*** Records supplied ***

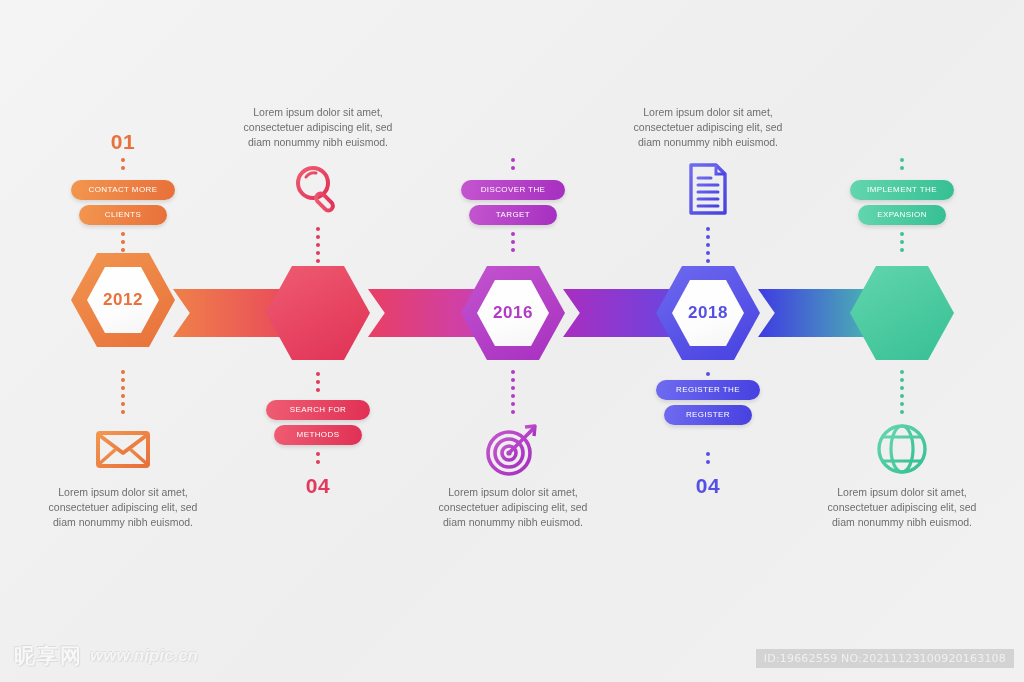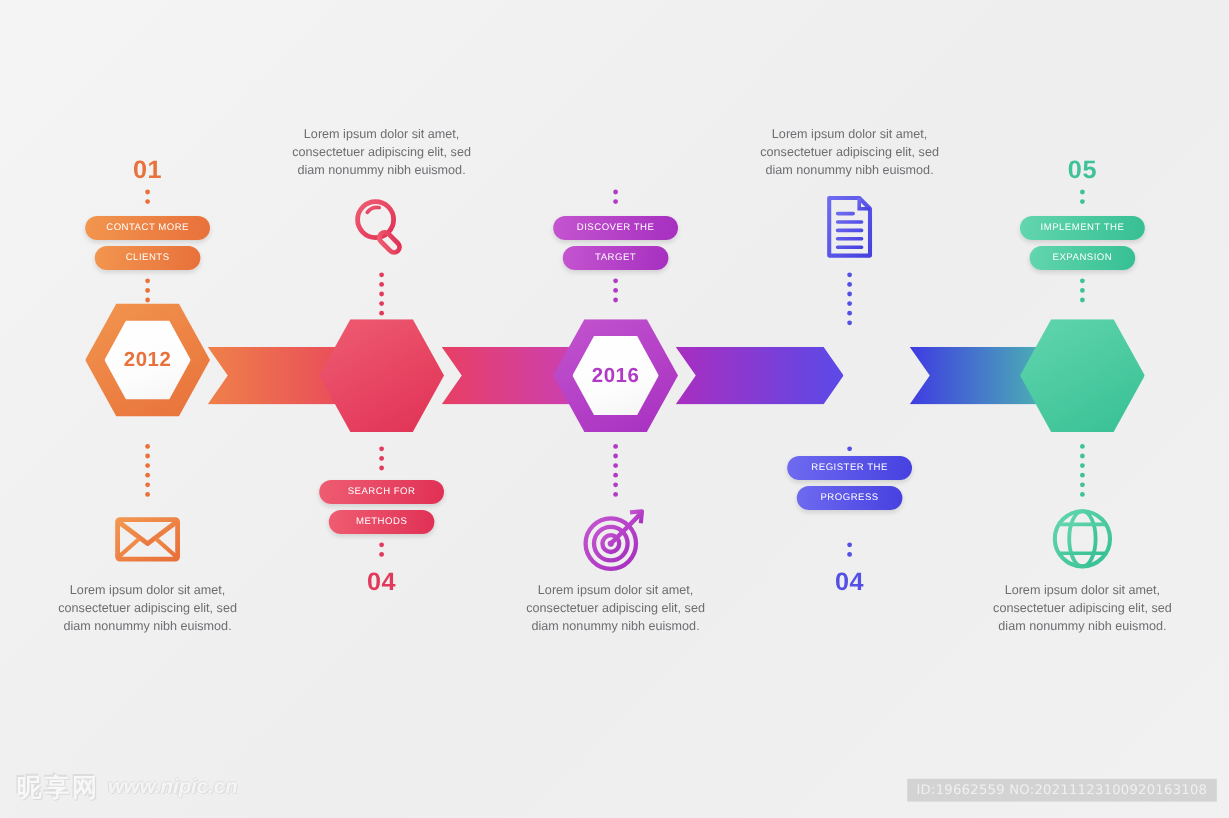--- a/index.html
+++ b/index.html
@@ -327,20 +327,26 @@
           <path d="M25 31 L50 6" fill="none" stroke="url(#gtarget-icon2)" stroke-width="3.6" stroke-linecap="round"></path>
           <path d="M41 5 L51 4 L50 14" fill="none" stroke="url(#gtarget-icon2)" stroke-width="3.4" stroke-linejoin="round"></path>
           <path d="M44 12 L50 5" fill="none" stroke="url(#gtarget-icon2)" stroke-width="3"></path>
         </svg>
       </div>
       <div class="desc" style="top: 485px;">Lorem ipsum dolor sit amet,
 consectetuer adipiscing elit, sed
 diam nonummy nibh euismod.</div>
     </div>
     <div class="col" style="left: 603px;">
+      <div class="hex-wrap" style="top: 263px;">
+        <div class="hex-outer" style="background: linear-gradient(150deg, rgb(111, 107, 240) 0%, rgb(70, 64, 224) 100%);"></div>
+        <div class="hex-inner">
+          <span class="hex-year" style="color: rgb(84, 80, 230);">2018</span>
+        </div>
+      </div>
       <div class="desc" style="top: 105px;">Lorem ipsum dolor sit amet,
 consectetuer adipiscing elit, sed
 diam nonummy nibh euismod.</div>
       <div class="icon-box" style="top: 158px;">
         <svg width="44" height="54" viewBox="0 0 44 54">
           <defs>
             <linearGradient id="gdocument-icon3" x1="0" y1="0" x2="1" y2="1">
               <stop offset="0%" stop-color="#6f6bf0"></stop>
               <stop offset="100%" stop-color="#4640e0"></stop>
             </linearGradient>
@@ -358,33 +364,32 @@
         <i style="background: rgb(84, 80, 230);"></i>
         <i style="background: rgb(84, 80, 230);"></i>
       </div>
       <div class="dots" style="top: 372px;">
         <i style="background: rgb(84, 80, 230);"></i>
         <i style="background: rgb(84, 80, 230);"></i>
         <i style="background: rgb(84, 80, 230);"></i>
       </div>
       <div class="pill-group" style="top: 380px;">
         <div class="pill wide" style="background: linear-gradient(100deg, rgb(111, 107, 240) 0%, rgb(70, 64, 224) 100%);">REGISTER THE</div>
-        <div class="pill narrow" style="background: linear-gradient(100deg, rgb(111, 107, 240) 0%, rgb(70, 64, 224) 100%);">PROGRESS</div>
+        <div class="pill narrow" style="background: linear-gradient(100deg, rgb(111, 107, 240) 0%, rgb(70, 64, 224) 100%);">REGISTER</div>
       </div>
       <div class="dots" style="top: 452px;">
         <i style="background: rgb(84, 80, 230);"></i>
         <i style="background: rgb(84, 80, 230);"></i>
       </div>
       <div class="step-num" style="top: 474px; color: rgb(84, 80, 230);">04</div>
     </div>
     <div class="col" style="left: 797px;">
       <div class="hex-wrap" style="top: 263px;">
         <div class="hex-outer" style="background: linear-gradient(150deg, rgb(99, 214, 174) 0%, rgb(54, 191, 147) 100%);"></div>
       </div>
-      <div class="step-num" style="top: 130px; color: rgb(63, 194, 154);">05</div>
       <div class="dots" style="top: 158px;">
         <i style="background: rgb(63, 194, 154);"></i>
         <i style="background: rgb(63, 194, 154);"></i>
       </div>
       <div class="pill-group" style="top: 180px;">
         <div class="pill wide" style="background: linear-gradient(100deg, rgb(99, 214, 174) 0%, rgb(54, 191, 147) 100%);">IMPLEMENT THE</div>
         <div class="pill narrow" style="background: linear-gradient(100deg, rgb(99, 214, 174) 0%, rgb(54, 191, 147) 100%);">EXPANSION</div>
       </div>
       <div class="dots" style="top: 232px;">
         <i style="background: rgb(63, 194, 154);"></i>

***

Filter the entries down to the lines that hold "gtarget". Copy those lines.

           <path d="M25 31 L50 6" fill="none" stroke="url(#gtarget-icon2)" stroke-width="3.6" stroke-linecap="round"></path>
           <path d="M41 5 L51 4 L50 14" fill="none" stroke="url(#gtarget-icon2)" stroke-width="3.4" stroke-linejoin="round"></path>
           <path d="M44 12 L50 5" fill="none" stroke="url(#gtarget-icon2)" stroke-width="3"></path>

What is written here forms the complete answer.